Unicef: Potret Kekinian Akses Air Bersih dan Sanitasi Indonesia

Unicef: Potret Kekinian Akses Air Bersih dan Sanitasi Indonesia (Tangkapan layar)

PALEMBANG, WongKito.co - Organisasi Dana Anak-Anak Perserikatan Bangsa-Bangsa (PBB) atau Unicef mengungkap potret kekinian terkait dengan akses air bersih dan sanitasi di Indonesia, yang menjadi perharian dalam bidang kesehatan dan keselamatan.

Wash Specialist Unicef, Maraita Listyasari mengungkapkan sejak tahun 2.000, lebih dari 110 juta penduduk mendapatkan akses air minum yang layak, dan 148 juta mendapatkan akses sanitasi yang layak.

"Begitu juga dengan perilaku buang air besar sembarangan sudah menurun dari 30 persen menjadi 5,6 persen di tahun 2021," kata dia, dalam Webinar yang diselenggarakan AJI Indonesia dan Unicef, Selasa (17/5/2022).

Ia menjelaskan ada sejumlah faktor yang mesti diterapkan dalam mendukung akses air bersih dan sanitasi yang standar diantaranya penetapan dan penerapan prosedur, perbaikan manajemen operasi layanan serta penerapan metode non-tunai untuk memperlancar pembayaran.

Baca Juga:

Lalu, penggunaan teknologi untuk mempermudah pemesanan dan peningkatan upaya promosi, ujar dia.

Hal itu, menurut dia penting dilakukan untuk mendukung kemudahan akses air bersih dan sanitasi yang layak bagi masyarakat berpenghasilan rendah (MBR) dan rentan.

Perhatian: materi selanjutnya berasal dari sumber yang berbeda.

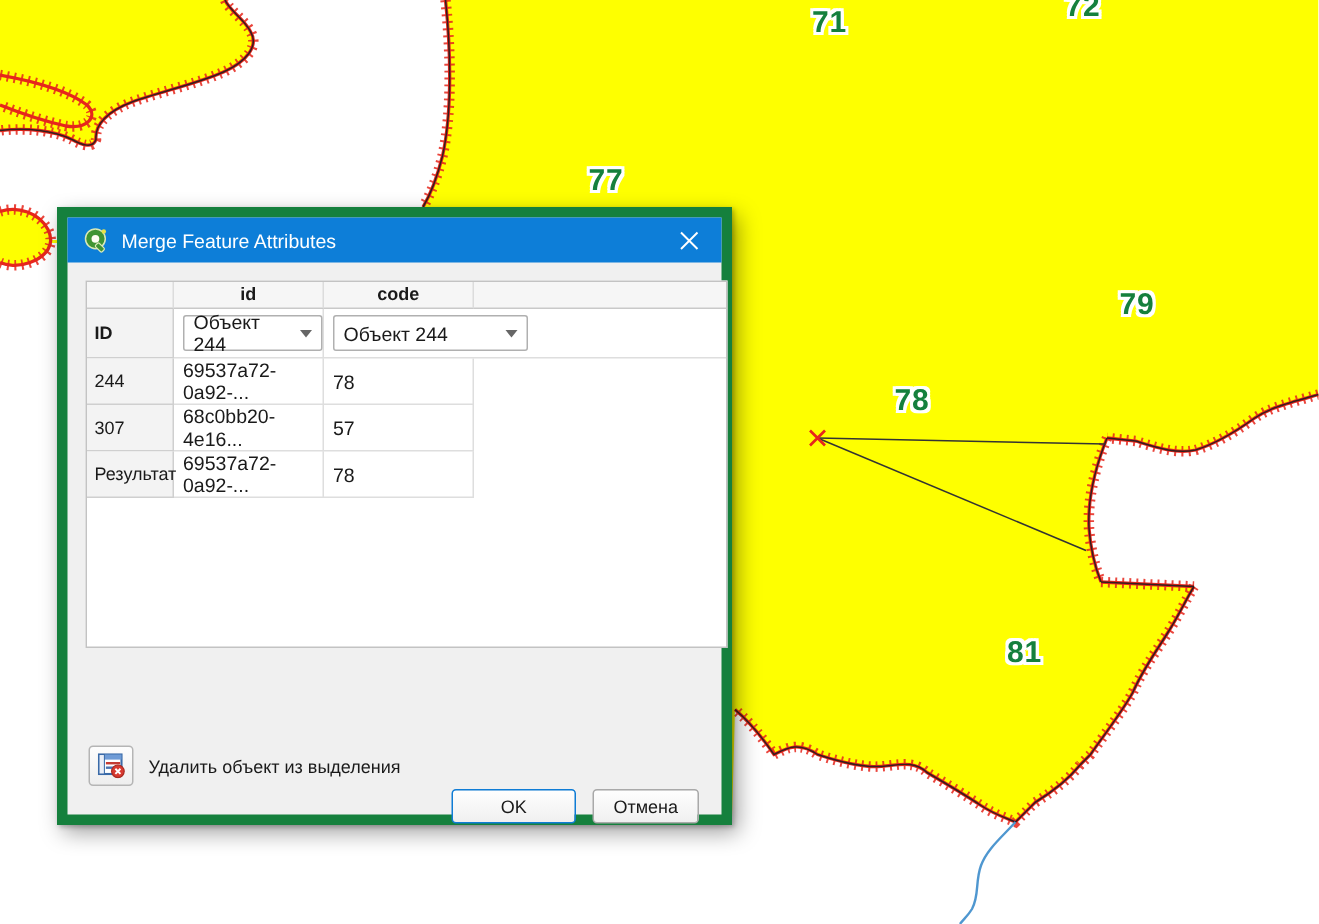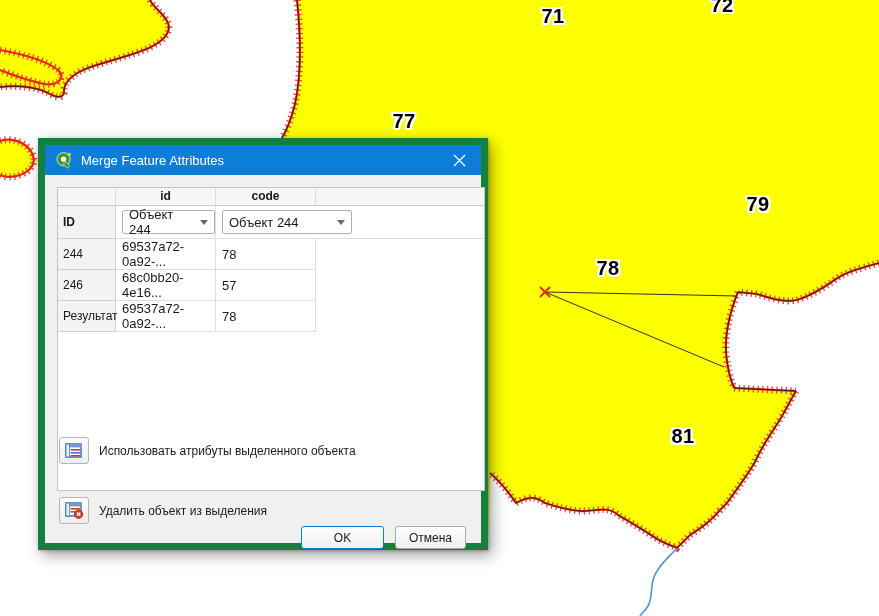--- a/index.html
+++ b/index.html
@@ -4,21 +4,21 @@
 <style>
   html,body{margin:0;padding:0;}
   body{
     width:879px;height:616px;position:relative;overflow:hidden;
     font-family:"Liberation Sans","DejaVu Sans",sans-serif;
     background:#fff;
   }
   
   .map{position:absolute;inset:0;width:879px;height:616px;}
   .map-label{
-    position:absolute;font-size:20px;font-weight:600;color:#000000;
+    position:absolute;font-size:20px;font-weight:600;color:#15803d;
     transform:translate(-50%,-50%);letter-spacing:.5px;
     text-shadow:-2px 0 0 #fff,2px 0 0 #fff,0 -2px 0 #fff,0 2px 0 #fff,
       -1px -1px 0 #fff,1px 1px 0 #fff,-1px 1px 0 #fff,1px -1px 0 #fff,
       -2px -2px 0 #fff,2px 2px 0 #fff,-2px 2px 0 #fff,2px -2px 0 #fff;
     pointer-events:none;
   }
   
   .dialog{
     position:absolute;left:38px;top:138px;width:450px;height:412px;
     background:#f0f0f0;border:7px solid #15803d;box-sizing:border-box;
@@ -30,21 +30,21 @@
     display:flex;align-items:center;color:#fff;
   }
   .titlebar .app-icon{width:18px;height:18px;margin:0 8px 0 10px;flex:0 0 auto;}
   .titlebar .title{font-size:13px;}
   .close-btn{
     position:absolute;right:0;top:0;width:44px;height:30px;display:flex;
     align-items:center;justify-content:center;cursor:pointer;
   }
   
   .dlg-table{
-    position:absolute;left:12px;top:42px;width:428px;height:304px;
+    position:absolute;left:12px;top:42px;width:428px;height:245px;
     background:#fff;border:1px solid #c3c3c3;box-sizing:border-box;overflow:hidden;
   }
   .trow{display:grid;grid-template-columns:58px 100px 100px 1fr;}
   .thead .cell{
     height:17px;line-height:17px;font-weight:bold;text-align:center;
     background:#f6f6f6;border-right:1px solid #dcdcdc;border-bottom:1px solid #c9c9c9;
     font-size:12px;
   }
   .thead .cell:last-child{border-right:none;}
   .rowhead{
@@ -208,47 +208,34 @@
     </div>
 
     <div class="trow row-data">
       <div class="rowhead">244</div>
       <div class="cellv">69537a72-0a92-...</div>
       <div class="cellv">78</div>
       <div class="cellv no-r" style="border-bottom:none;"></div>
     </div>
 
     <div class="trow row-data">
-      <div class="rowhead">246</div>
+      <div class="rowhead">307</div>
       <div class="cellv">68c0bb20-4e16...</div>
       <div class="cellv">57</div>
       <div class="cellv no-r" style="border-bottom:none;"></div>
     </div>
 
     <div class="trow row-data">
       <div class="rowhead">Результат</div>
       <div class="cellv">69537a72-0a92-...</div>
       <div class="cellv">78</div>
       <div class="cellv no-r" style="border-bottom:none;"></div>
     </div>
   </div>
 
-  <div class="action-row" style="top:292px;">
-    <div class="tool-btn">
-      <svg width="18" height="16" viewBox="0 0 18 16">
-        <rect x="1" y="1" width="15" height="13" fill="#ffffff" stroke="#3a6aa8" stroke-width="1.4"></rect>
-        <rect x="1" y="1" width="15" height="3.4" fill="#6f9bd6"></rect>
-        <rect x="1" y="1" width="3.6" height="13" fill="#e9eef7" stroke="#3a6aa8" stroke-width="0.7"></rect>
-        <rect x="5.6" y="6" width="9.5" height="1.6" fill="#c43b33"></rect>
-        <rect x="5.6" y="9" width="9.5" height="1.6" fill="#4a72b0"></rect>
-        <rect x="5.6" y="12" width="9.5" height="1.3" fill="#c43b33"></rect>
-      </svg>
-    </div>
-    <span class="action-label">Использовать атрибуты выделенного объекта</span>
-  </div>
 
 
   <div class="action-row" style="top:352px;">
     <div class="tool-btn">
       <svg width="19" height="17" viewBox="0 0 19 17">
         <rect x="1" y="1" width="15" height="13" fill="#ffffff" stroke="#3a6aa8" stroke-width="1.4"></rect>
         <rect x="1" y="1" width="15" height="3.4" fill="#6f9bd6"></rect>
         <rect x="1" y="1" width="3.6" height="13" fill="#e9eef7" stroke="#3a6aa8" stroke-width="0.7"></rect>
         <rect x="5.6" y="6" width="9.5" height="1.6" fill="#c43b33"></rect>
         <rect x="5.6" y="9" width="9.5" height="1.6" fill="#4a72b0"></rect>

Dimana, kedua hal tersebut erat hubungannya dengan dampak perubahan iklim yang kini terus terjadi, tambah dia.

Maraita mengatakan sesuai dengan mandat komitmen global untuk menyediakan
akses air dan sanitasi yang aman, pemerintah juga hendaknya memastikan manfaat dapat dirasakan secara optimal dalam pelaksanaan program penyediaan air bersih sanitasi yang layak.

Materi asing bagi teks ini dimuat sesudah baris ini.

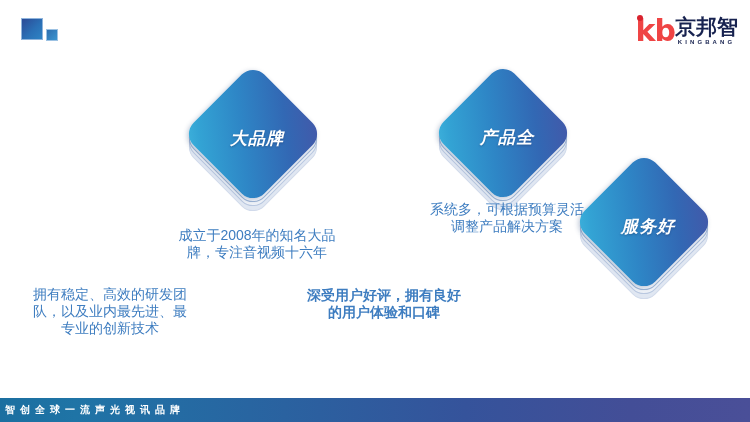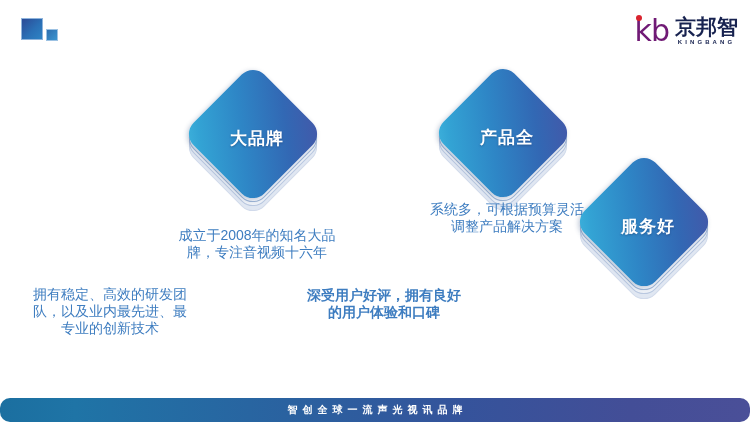--- a/index.html
+++ b/index.html
@@ -53,35 +53,34 @@
   .logo {
     position: absolute;
     right: 12px; top: 12px;
     height: 38px;
     display: flex;
     align-items: center;
   }
   .logo-mark {
     position: relative;
     font-size: 30px;
-    font-weight: normal;
-    color: #701a75;
+    font-weight: bold;
+    color: #ef4444;
     line-height: 30px;
     letter-spacing: -1px;
     font-family: "DejaVu Sans", sans-serif;
   }
   .logo-dot {
     position: absolute;
     left: 1px; top: -1px;
     width: 6px; height: 6px;
     border-radius: 50%;
     background: #d9232e;
   }
   .logo-cn-wrap {
-    margin-left: 6px;
     display: flex;
     flex-direction: column;
     align-items: stretch;
   }
   .logo-cn {
     font-size: 21px;
     font-weight: bold;
     color: #17224f;
     line-height: 22px;
     letter-spacing: 0px;
@@ -98,20 +97,21 @@
 
   
   .stage {
     position: absolute;
     top: 0; left: 0;
     width: 750px;
     height: 396px;
   }
   .node {
     position: absolute;
+    font-style: italic;
   }
   .dia-wrap {
     position: absolute;
     left: 0; top: 0;
     width: 108px;
     height: 108px;
   }
   
   .dia-plate {
     position: absolute;
@@ -175,22 +175,21 @@
 
   
   .footer {
     position: absolute;
     left: 0; bottom: 0;
     width: 750px;
     height: 24px;
     background: linear-gradient(90deg, #1b6fa0 0%, #1f74a6 10%, #2a62a0 38%, #35539b 62%, #434e97 84%, #4a4f98 100%);
     display: flex;
     align-items: center;
-    justify-content: center;
-    border-radius: 10px;
+    justify-content: flex-start;
   }
   .footer-text {
     color: #ffffff;
     font-size: 10px;
     font-weight: bold;
     letter-spacing: 5px;
     text-indent: 5px;
     white-space: nowrap;
   }
 </style>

"Penting juga, mengukur potensi pengembangan ekonomi dari penyediaan penyediaan air, sanitasi dan perilaku hidup bersih dan
sehat serta mencegah risiko penularan penyakit," ujar dia.

Fakta yang ditemukan saat ini, tambah dia hanya tujuh dari 100 rumah tangga di Indonesia yang mengolah tinjanya, menyebabkan risiko pencemaran air dan lingkungan.

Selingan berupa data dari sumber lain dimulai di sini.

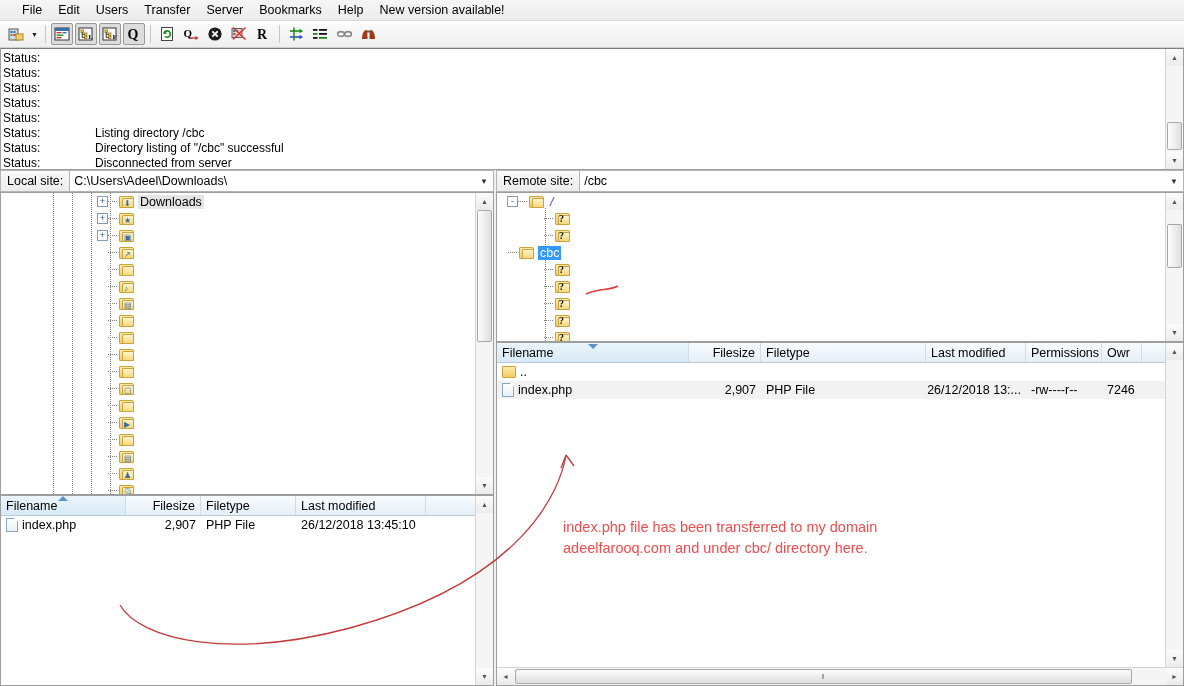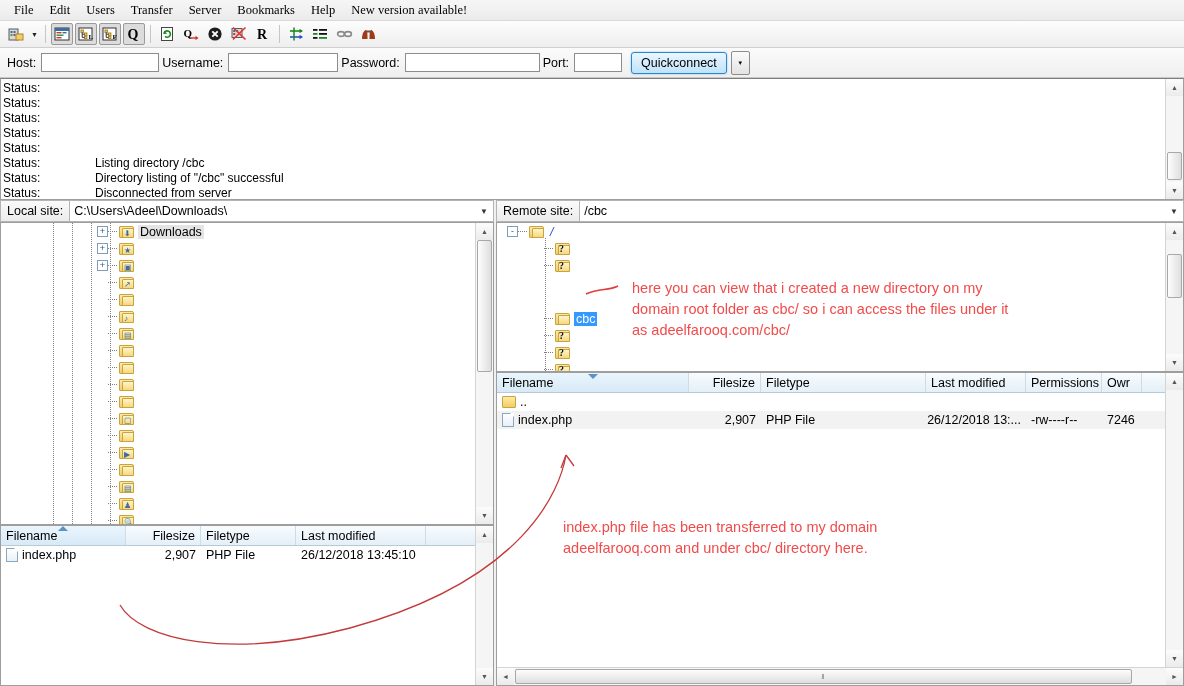--- a/index.html
+++ b/index.html
@@ -19,24 +19,23 @@
     flex-direction: column;
   }
 
   
   .menubar {
     height: 21px;
     background: linear-gradient(to bottom,#f6f6f6,#ebebeb);
     border-bottom: 1px solid #d9d9d9;
     display: flex;
     align-items: center;
-    padding-left: 6px;
+    padding-left: 14px;
     flex: 0 0 auto;
     box-sizing: border-box;
-    font-family: Liberation Serif, serif;
   }
   .menu-item {
     padding: 2px 8px;
     font-size: 12.5px;
     line-height: 15px;
     cursor: default;
     white-space: nowrap;
   }
 
   
@@ -554,32 +553,20 @@
     </div>
     <div class="tb-btn">
       <svg width="17" height="16" viewBox="0 0 17 16">
         <path d="M2 13 C2 6 5 4 6 4 C7 4 7.5 6 7.5 13 z" fill="#a03a1a"></path>
         <path d="M15 13 C15 6 12 4 11 4 C10 4 9.5 6 9.5 13 z" fill="#a03a1a"></path>
         <rect x="7" y="4.5" width="3" height="2" fill="#5a5a5a"></rect>
       </svg>
     </div>
   </div>
 
-  <div class="quickbar">
-    <span class="qc-label">Host:</span>
-    <input class="qc-input qc-host" type="text" value="" style="">
-    <span class="qc-label">Username:</span>
-    <input class="qc-input qc-user" type="text" value="" style="">
-    <span class="qc-label">Password:</span>
-    <input class="qc-input qc-pass" type="password" value="" style="">
-    <span class="qc-label">Port:</span>
-    <input class="qc-input qc-port" type="text" value="" style="">
-    <button class="qc-button">Quickconnect</button>
-    <div class="qc-dropdown">▾</div>
-  </div>
 
   <div class="logpane">
     <div class="log-rows">
       <div class="log-row">
         <span class="log-kind">Status:</span>
         <span class="log-msg"></span>
       </div>
       <div class="log-row">
         <span class="log-kind">Status:</span>
         <span class="log-msg"></span>
@@ -888,21 +875,21 @@
             </div>
             <div class="tree-row" style="padding-left: 36px;">
               <span class="tw-spacer"></span>
               <span class="tw-dots"></span>
               <span class="fico">
                 <span class="back"></span>
                 <span class="front"></span>
                 <span class="q">?</span>
               </span>
             </div>
-            <div class="tree-row" style="padding-left: 36px; margin-top: 36px;">
+            <div class="tree-row" style="">
               <span class="tw-spacer"></span>
               <span class="tw-dots"></span>
               <span class="fico">
                 <span class="back"></span>
                 <span class="front"></span>
               </span>
               <span class="tw-label sel-blue">cbc</span>
             </div>
             <div class="tree-row" style="padding-left: 36px;">
               <span class="tw-spacer"></span>
@@ -1046,20 +1033,17 @@
   </div>
 
   <svg class="ink" width="1184" height="686">
 
     <path d="M586 294 C600 288 608 291 618 286" stroke="#e03c3c" stroke-width="1.4" fill="none"></path>
 
     <path d="M566 455 C560 490 525 580 350 628 C230 660 140 640 120 605" stroke="#c33a3a" stroke-width="1.3" fill="none"></path>
     <path d="M566 455 L561 468 M566 455 L574 466" stroke="#c33a3a" stroke-width="1.3" fill="none"></path>
   </svg>
 
-  <div class="annot" style="left:632px; top:278px;">here you can view that i created a new directory on my
-domain root folder as cbc/ so i can access the files under it
-as adeelfarooq.com/cbc/</div>
 
   <div class="annot" style="left:563px; top:517px;">index.php file has been transferred to my domain
 adeelfarooq.com and under cbc/ directory here.</div>
 
 </div>
 
 </body></html>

Sedangkan di sektor sanitasi, dari dari 100 puskesmas, puluhan diantaranya tidak memiliki sarana sanitasi yang memadai, papar dia.

Selain itu, di tengah pandemi COVID-19 meskipun sanitasi cenderung meningkat, tetapi 22% rumah tangga dan 40% sekolah tidak memiliki
sarana cuci tangan dengan sabun dan air mengalir, tambah dia lagi.

Perubahan Iklim dan Kekeringan

Maraita menjelaskan salah satu dampak dari perubahan iklim adalah kekeringan, dimana penyebabnya karena sumber mata air kurang bahkan hilang.

Baca Juga:

Minimnya, ketersediaan air bersih tentu sangat berpengaruh dalam mendukung pertumbuhan anak-anak Indonesia, karena banyak efek negatif yang dirasakan akibat kekurangan air bersih, seperti makanan yang tidak higienis dan MCK yang tidak standar, kata dia.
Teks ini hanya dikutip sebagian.